***** Source information

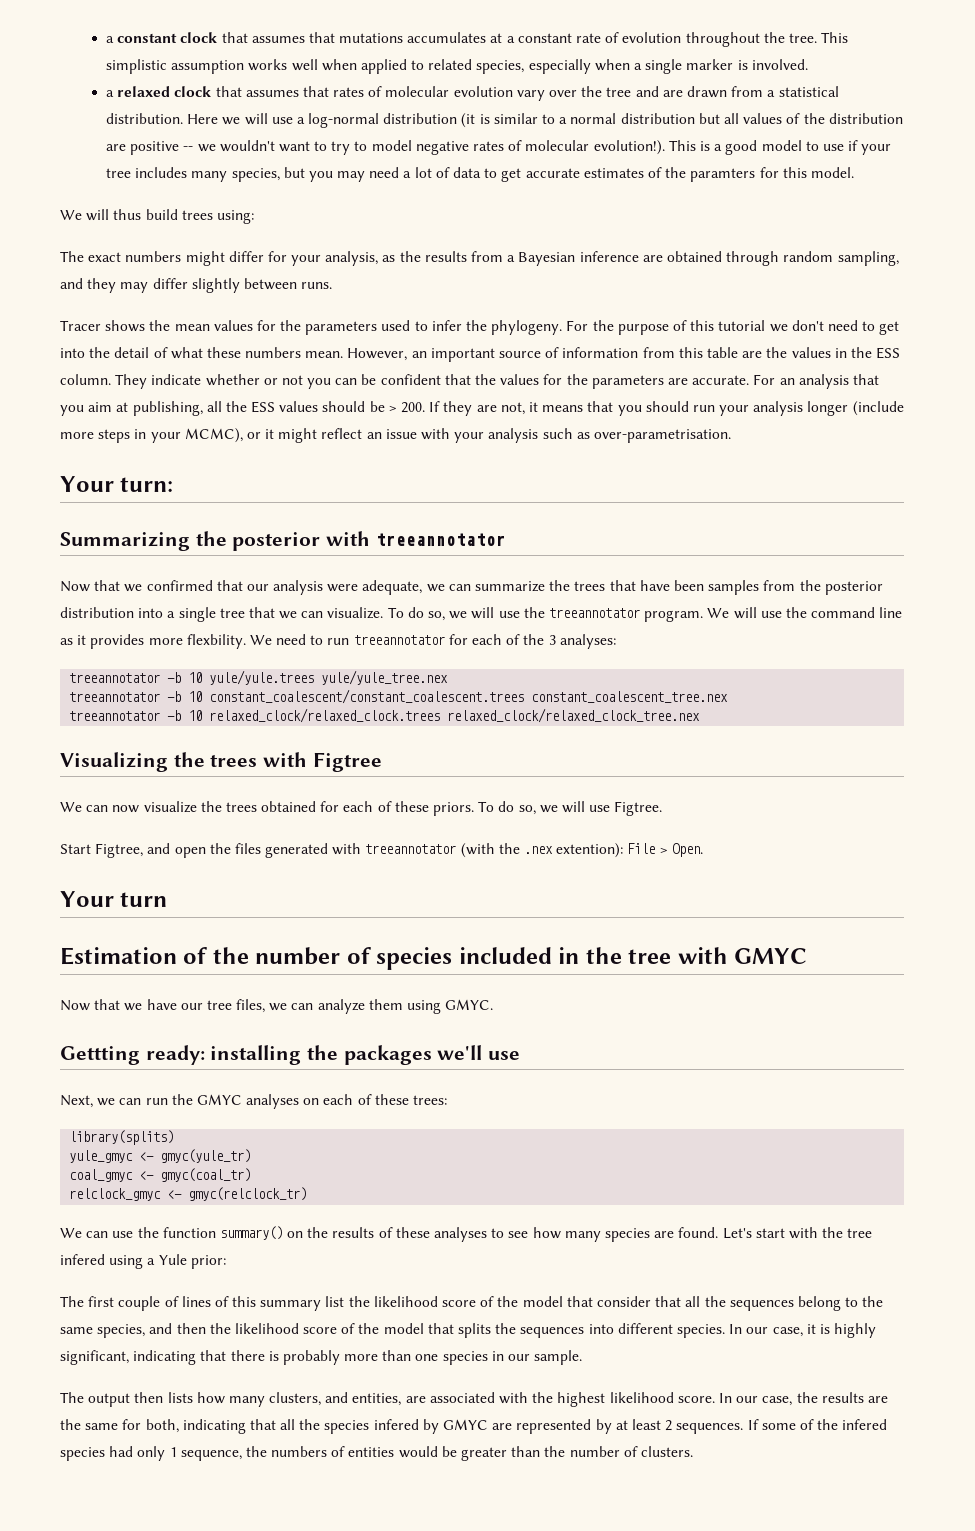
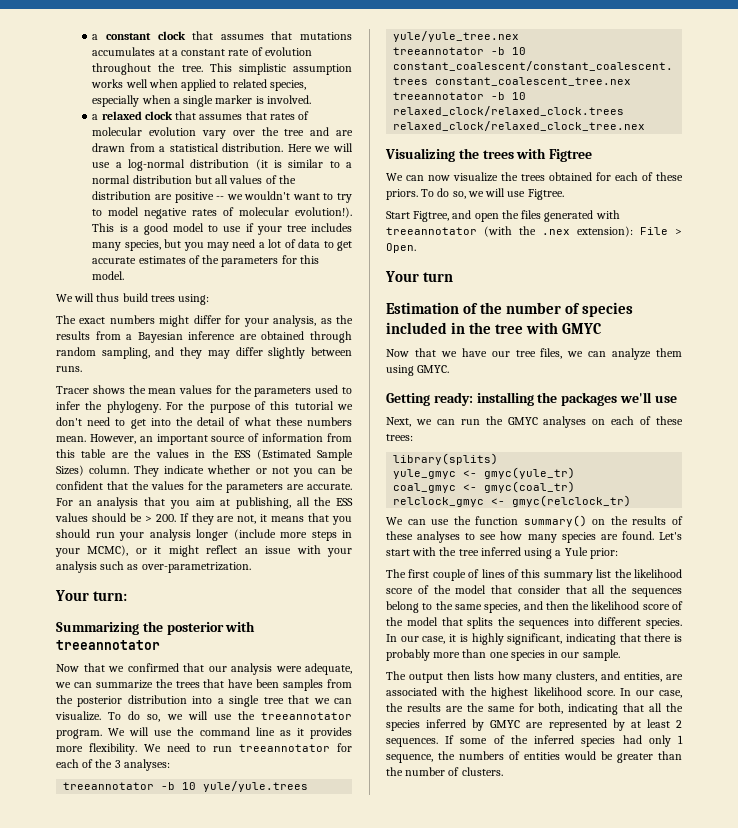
[690,168,756,182] paramters -> [221,257,279,267] parameters
(901, 353) none -> [256,449,353,461] [56,465,84,476] (Estimated Sample Sizes)
[593,429,731,443] over-parametrisation. -> [141,562,251,573] over-parametrization.
[186,634,246,649] flexbility. -> [88,743,137,755] flexibility.
[556,843,624,858] extention): -> [577,226,633,237] extension):
[60,1046,140,1065] Gettting -> [386,393,430,406] Getting
[60,1254,105,1265] infered -> [480,547,521,556] inferred
[373,1419,419,1430] infered -> [426,719,467,728] inferred
[842,1419,888,1430] infered -> [534,735,575,744] inferred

**********

Problem description ▸ Restate the full listing verbatim and drop every picture.

Answer for the task ▸
[690,168,756,182] paramters -> [221,257,279,267] parameters
(901, 353) none -> [256,449,353,461] [56,465,84,476] (Estimated Sample Sizes)
[593,429,731,443] over-parametrisation. -> [141,562,251,573] over-parametrization.
[186,634,246,649] flexbility. -> [88,743,137,755] flexibility.
[556,843,624,858] extention): -> [577,226,633,237] extension):
[60,1046,140,1065] Gettting -> [386,393,430,406] Getting
[60,1254,105,1265] infered -> [480,547,521,556] inferred
[373,1419,419,1430] infered -> [426,719,467,728] inferred
[842,1419,888,1430] infered -> [534,735,575,744] inferred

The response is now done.